[Source records]

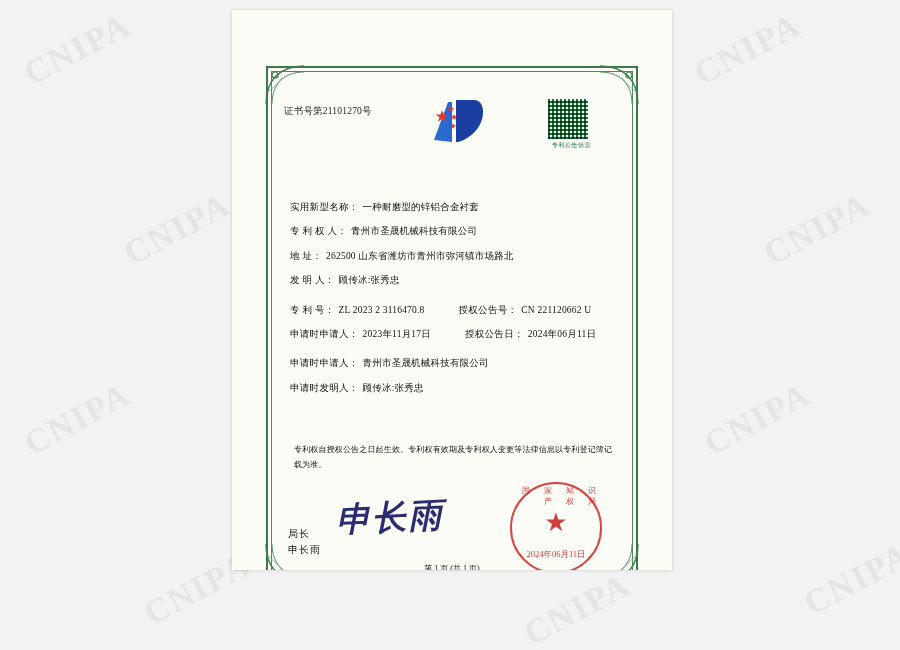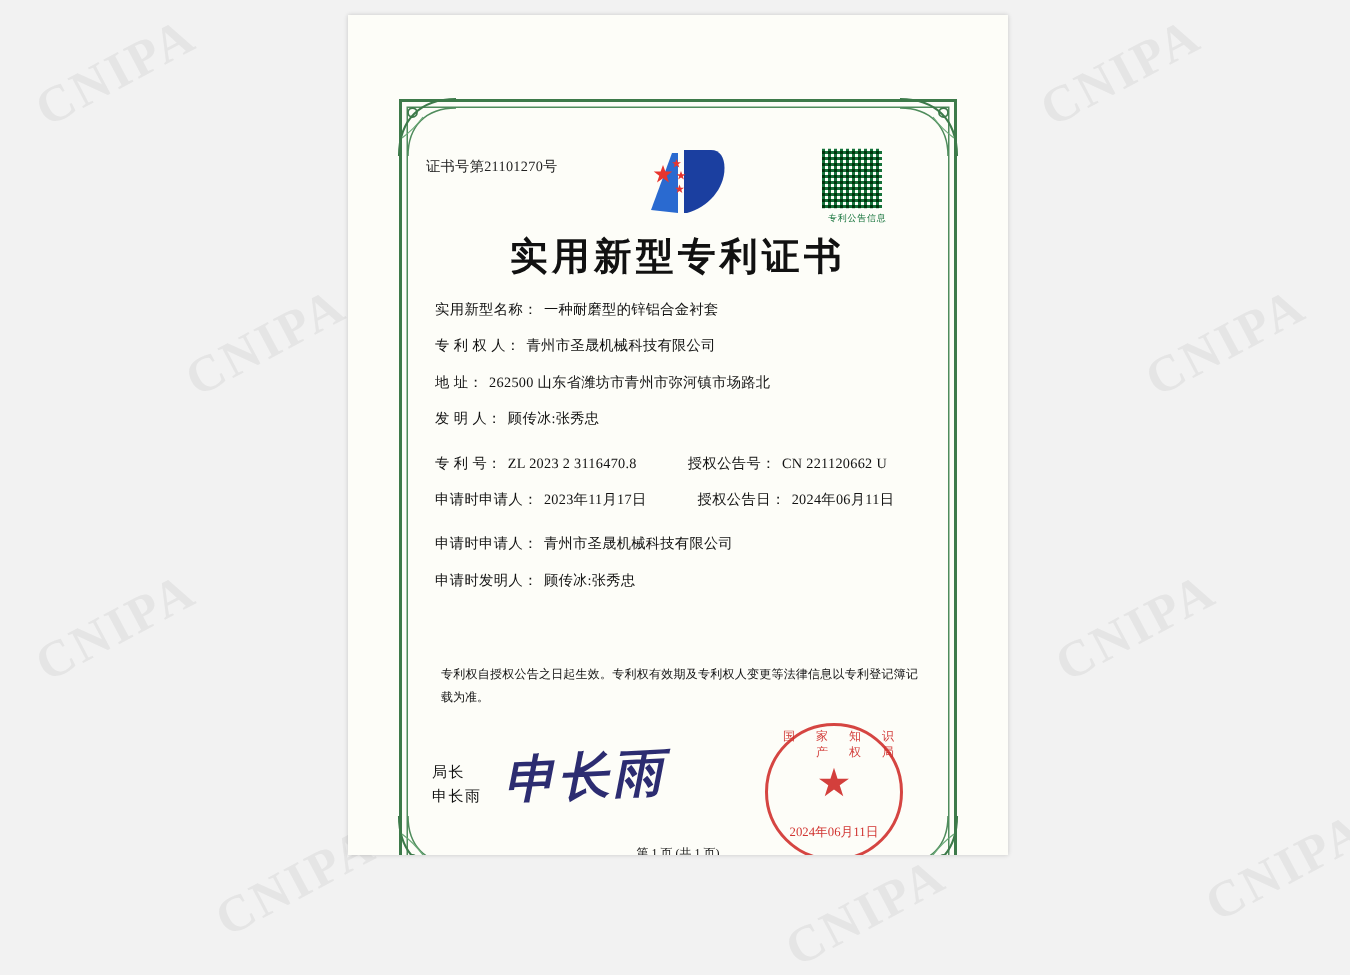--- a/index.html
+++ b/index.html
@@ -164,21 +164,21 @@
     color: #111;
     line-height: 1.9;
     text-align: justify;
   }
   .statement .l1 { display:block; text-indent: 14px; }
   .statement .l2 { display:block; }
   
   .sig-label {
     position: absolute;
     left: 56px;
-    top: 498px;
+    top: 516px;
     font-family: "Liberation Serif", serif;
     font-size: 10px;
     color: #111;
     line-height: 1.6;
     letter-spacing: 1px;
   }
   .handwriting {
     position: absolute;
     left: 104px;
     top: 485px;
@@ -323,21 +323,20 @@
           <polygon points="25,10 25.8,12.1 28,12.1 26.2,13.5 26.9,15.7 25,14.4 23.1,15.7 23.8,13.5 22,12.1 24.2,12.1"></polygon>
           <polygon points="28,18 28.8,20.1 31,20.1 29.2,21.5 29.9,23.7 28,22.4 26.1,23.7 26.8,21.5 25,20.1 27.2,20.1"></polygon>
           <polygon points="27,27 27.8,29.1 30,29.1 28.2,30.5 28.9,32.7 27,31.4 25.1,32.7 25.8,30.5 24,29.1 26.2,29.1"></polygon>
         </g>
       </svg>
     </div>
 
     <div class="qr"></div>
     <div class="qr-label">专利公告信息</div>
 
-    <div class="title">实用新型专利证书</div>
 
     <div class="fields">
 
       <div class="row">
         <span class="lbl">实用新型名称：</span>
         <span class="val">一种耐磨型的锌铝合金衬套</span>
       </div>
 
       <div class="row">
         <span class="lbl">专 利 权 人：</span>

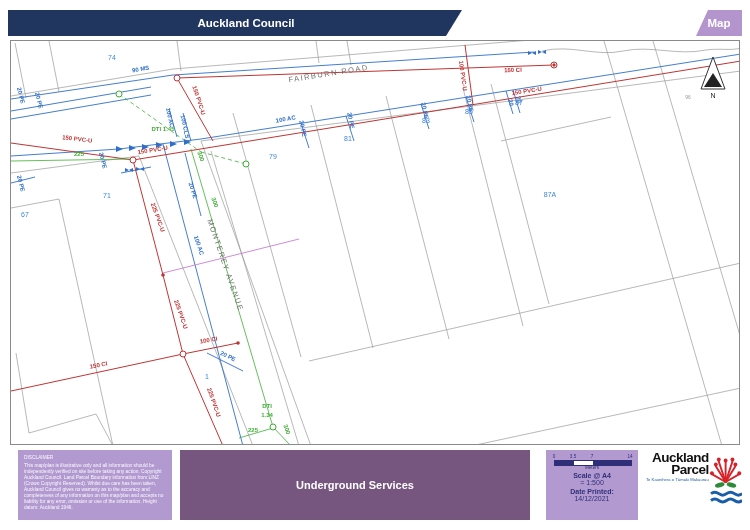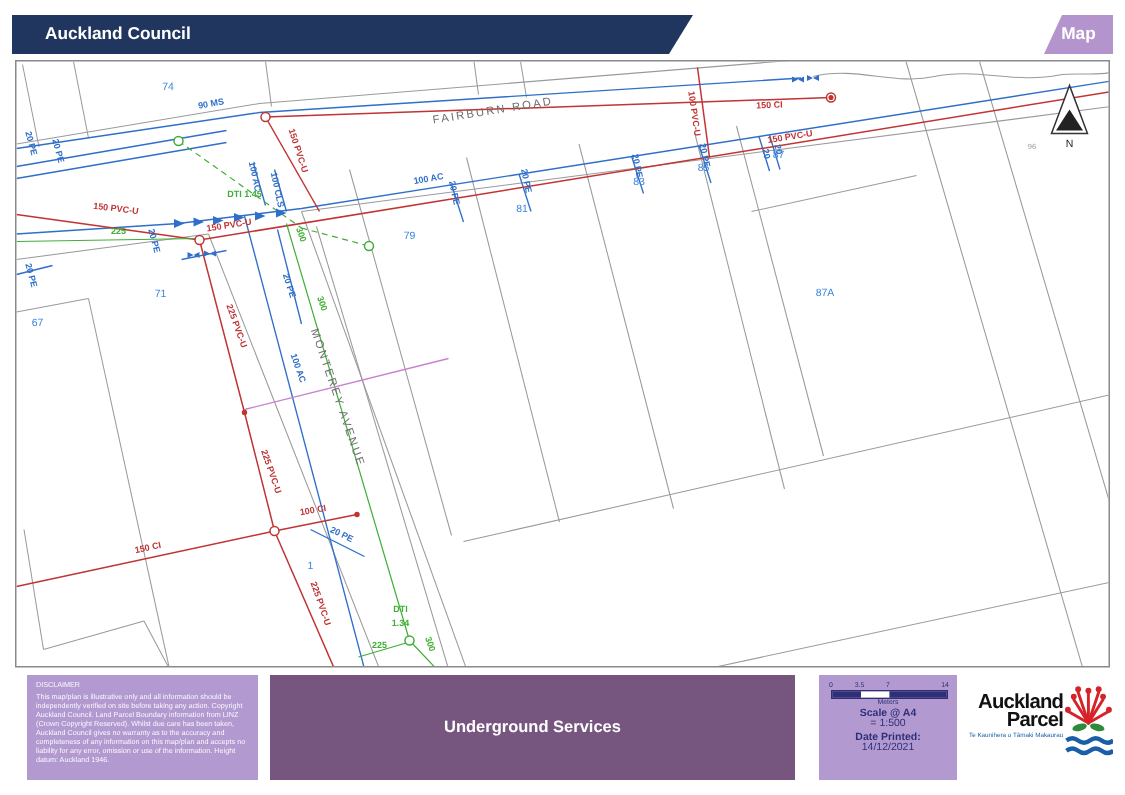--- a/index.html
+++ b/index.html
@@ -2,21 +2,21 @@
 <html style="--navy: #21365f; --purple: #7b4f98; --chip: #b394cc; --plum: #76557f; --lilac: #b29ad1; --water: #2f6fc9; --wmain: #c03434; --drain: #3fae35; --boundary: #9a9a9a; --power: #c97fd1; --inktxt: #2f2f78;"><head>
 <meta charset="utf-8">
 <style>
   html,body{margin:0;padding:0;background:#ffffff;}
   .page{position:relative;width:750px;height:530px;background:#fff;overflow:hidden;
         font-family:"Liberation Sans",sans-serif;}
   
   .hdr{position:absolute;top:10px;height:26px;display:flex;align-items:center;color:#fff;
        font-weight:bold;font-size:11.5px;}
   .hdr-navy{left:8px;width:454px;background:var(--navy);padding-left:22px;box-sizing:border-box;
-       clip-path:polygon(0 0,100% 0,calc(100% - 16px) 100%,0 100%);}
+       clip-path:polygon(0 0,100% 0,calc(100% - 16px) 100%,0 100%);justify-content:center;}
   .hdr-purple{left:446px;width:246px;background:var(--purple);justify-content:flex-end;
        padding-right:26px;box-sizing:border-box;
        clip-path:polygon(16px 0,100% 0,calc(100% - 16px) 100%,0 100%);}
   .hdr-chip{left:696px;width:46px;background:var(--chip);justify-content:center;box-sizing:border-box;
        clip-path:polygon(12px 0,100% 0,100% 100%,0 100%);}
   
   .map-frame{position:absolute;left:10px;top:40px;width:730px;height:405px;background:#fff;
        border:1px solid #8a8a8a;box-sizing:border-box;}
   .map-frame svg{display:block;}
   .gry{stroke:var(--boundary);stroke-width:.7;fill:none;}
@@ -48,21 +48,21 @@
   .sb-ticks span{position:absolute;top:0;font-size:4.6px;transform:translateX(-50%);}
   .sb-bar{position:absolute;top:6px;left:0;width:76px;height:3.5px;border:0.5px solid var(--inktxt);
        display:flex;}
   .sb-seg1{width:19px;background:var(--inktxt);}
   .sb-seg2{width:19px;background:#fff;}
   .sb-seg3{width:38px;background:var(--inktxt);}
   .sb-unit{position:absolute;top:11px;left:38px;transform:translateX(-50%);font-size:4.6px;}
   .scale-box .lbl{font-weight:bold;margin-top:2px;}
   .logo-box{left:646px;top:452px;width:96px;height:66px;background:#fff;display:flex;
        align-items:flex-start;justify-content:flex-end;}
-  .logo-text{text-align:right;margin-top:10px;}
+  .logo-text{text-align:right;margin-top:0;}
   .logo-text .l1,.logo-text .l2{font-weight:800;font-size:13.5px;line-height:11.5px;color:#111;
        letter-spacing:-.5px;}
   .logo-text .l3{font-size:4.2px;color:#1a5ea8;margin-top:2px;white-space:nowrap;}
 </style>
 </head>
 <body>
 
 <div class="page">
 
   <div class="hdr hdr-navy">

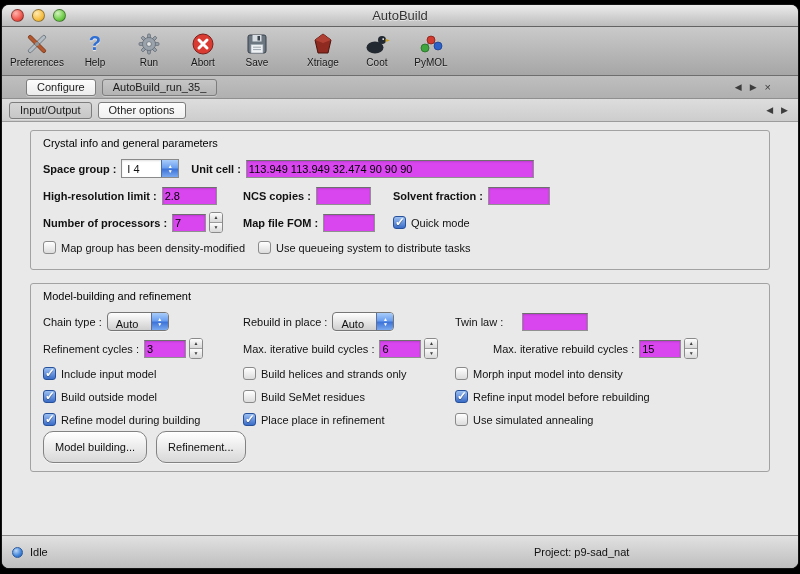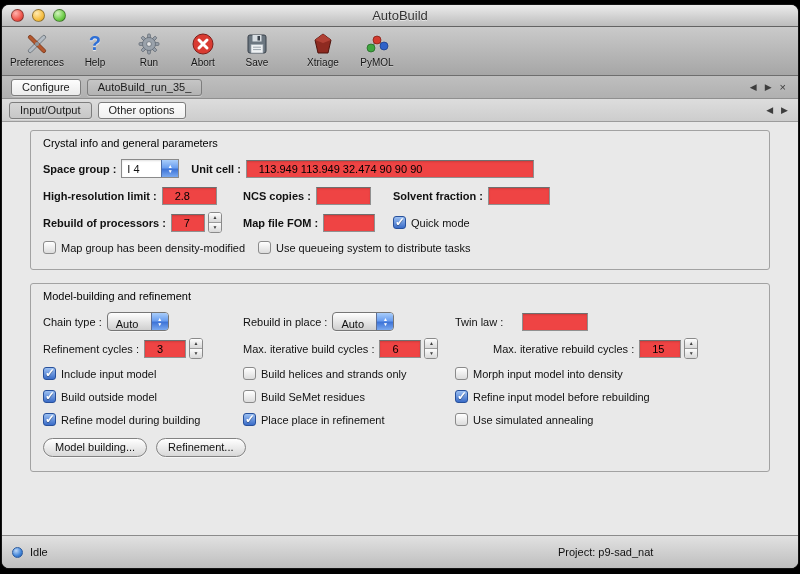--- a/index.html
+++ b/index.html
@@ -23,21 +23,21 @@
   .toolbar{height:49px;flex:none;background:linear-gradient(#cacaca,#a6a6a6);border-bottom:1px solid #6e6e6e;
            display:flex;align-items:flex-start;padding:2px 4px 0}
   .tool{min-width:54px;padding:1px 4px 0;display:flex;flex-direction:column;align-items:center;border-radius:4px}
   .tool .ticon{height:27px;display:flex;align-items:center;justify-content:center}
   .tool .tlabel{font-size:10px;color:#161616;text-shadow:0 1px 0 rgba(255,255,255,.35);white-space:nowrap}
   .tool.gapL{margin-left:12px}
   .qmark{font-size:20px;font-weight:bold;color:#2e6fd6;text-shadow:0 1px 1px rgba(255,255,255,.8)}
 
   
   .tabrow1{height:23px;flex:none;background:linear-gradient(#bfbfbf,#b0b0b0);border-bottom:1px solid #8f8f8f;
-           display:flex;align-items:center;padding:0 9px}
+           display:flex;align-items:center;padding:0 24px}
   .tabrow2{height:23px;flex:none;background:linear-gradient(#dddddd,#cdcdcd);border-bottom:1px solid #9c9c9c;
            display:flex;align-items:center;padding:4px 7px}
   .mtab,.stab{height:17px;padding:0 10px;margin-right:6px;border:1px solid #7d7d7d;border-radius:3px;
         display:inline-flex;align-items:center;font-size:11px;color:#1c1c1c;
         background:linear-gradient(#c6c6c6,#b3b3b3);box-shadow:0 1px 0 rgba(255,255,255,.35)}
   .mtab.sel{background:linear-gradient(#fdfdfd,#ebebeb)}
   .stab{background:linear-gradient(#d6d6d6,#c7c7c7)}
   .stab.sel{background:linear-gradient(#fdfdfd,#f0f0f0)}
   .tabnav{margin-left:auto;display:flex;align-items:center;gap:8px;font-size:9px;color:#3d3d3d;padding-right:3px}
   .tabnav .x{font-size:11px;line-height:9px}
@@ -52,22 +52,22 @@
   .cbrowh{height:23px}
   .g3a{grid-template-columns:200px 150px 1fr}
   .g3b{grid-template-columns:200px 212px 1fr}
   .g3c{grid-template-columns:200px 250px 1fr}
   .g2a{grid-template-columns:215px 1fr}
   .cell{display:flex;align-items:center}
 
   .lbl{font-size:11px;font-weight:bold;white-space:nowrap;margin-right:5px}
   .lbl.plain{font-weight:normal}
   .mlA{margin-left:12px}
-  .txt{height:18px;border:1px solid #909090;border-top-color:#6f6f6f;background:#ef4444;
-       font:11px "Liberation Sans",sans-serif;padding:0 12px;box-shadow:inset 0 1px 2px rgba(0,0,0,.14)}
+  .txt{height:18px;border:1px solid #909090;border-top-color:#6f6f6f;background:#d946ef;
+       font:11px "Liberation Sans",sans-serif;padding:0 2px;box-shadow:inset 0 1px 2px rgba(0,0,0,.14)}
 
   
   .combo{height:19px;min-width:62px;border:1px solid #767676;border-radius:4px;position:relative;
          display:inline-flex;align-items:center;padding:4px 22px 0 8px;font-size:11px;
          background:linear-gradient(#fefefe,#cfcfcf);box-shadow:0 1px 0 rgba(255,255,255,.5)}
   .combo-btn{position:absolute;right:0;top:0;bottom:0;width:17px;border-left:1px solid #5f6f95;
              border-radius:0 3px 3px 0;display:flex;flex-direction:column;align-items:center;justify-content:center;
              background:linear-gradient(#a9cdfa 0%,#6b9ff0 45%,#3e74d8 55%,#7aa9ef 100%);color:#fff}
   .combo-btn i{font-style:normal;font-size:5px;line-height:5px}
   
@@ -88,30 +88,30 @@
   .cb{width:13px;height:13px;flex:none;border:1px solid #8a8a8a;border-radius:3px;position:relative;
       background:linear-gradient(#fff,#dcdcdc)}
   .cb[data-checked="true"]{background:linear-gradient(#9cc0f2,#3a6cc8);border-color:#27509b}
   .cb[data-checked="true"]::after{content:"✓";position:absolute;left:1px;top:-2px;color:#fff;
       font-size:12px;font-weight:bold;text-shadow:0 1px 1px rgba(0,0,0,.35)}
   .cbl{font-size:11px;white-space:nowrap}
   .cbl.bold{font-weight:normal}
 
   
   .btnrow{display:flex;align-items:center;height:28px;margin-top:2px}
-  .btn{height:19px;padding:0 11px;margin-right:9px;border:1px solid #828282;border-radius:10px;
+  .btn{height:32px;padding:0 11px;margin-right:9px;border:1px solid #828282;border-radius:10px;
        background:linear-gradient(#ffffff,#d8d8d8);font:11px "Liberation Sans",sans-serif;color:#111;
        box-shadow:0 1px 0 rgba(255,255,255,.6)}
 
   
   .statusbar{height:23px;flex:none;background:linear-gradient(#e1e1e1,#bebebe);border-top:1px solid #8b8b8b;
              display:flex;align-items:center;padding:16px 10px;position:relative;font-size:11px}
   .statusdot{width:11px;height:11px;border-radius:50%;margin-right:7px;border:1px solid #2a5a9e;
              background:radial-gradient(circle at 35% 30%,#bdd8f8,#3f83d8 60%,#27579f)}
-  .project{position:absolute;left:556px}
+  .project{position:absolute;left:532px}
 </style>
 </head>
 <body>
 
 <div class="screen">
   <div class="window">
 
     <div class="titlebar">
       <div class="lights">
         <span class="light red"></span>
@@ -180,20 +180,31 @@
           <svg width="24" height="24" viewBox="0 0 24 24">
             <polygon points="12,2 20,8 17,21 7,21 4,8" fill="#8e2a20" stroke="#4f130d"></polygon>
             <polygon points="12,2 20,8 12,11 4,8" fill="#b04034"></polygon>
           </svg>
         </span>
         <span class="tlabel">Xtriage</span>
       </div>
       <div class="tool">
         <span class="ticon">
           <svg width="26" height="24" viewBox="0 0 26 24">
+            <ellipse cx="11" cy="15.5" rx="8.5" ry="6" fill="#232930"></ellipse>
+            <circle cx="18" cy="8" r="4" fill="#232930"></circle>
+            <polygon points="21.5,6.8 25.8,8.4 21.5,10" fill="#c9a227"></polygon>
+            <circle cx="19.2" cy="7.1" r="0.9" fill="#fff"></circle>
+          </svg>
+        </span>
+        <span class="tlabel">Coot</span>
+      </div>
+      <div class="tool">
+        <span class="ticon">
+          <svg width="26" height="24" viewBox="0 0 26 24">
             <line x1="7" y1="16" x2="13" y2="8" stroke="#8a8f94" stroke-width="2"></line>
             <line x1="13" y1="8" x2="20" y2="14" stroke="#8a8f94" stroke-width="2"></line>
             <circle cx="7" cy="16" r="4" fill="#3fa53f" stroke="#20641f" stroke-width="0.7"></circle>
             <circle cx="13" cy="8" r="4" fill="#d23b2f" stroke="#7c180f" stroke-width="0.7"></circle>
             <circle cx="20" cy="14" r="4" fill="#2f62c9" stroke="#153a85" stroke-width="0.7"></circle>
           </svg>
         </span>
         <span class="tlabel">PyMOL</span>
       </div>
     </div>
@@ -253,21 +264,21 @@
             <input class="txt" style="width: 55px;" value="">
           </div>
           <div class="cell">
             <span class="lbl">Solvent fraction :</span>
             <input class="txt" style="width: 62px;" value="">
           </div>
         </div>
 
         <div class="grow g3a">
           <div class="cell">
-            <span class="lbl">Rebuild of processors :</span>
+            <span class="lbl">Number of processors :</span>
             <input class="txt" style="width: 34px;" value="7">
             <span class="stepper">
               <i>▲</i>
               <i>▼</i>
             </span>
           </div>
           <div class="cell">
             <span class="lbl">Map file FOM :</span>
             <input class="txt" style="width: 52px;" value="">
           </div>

▶ What you need to do: Look through the entries above; copy each line where the string "ticon" appears.

▶ Completed exercise:
   .tool .ticon{height:27px;display:flex;align-items:center;justify-content:center}
         <span class="ticon">
+        <span class="ticon">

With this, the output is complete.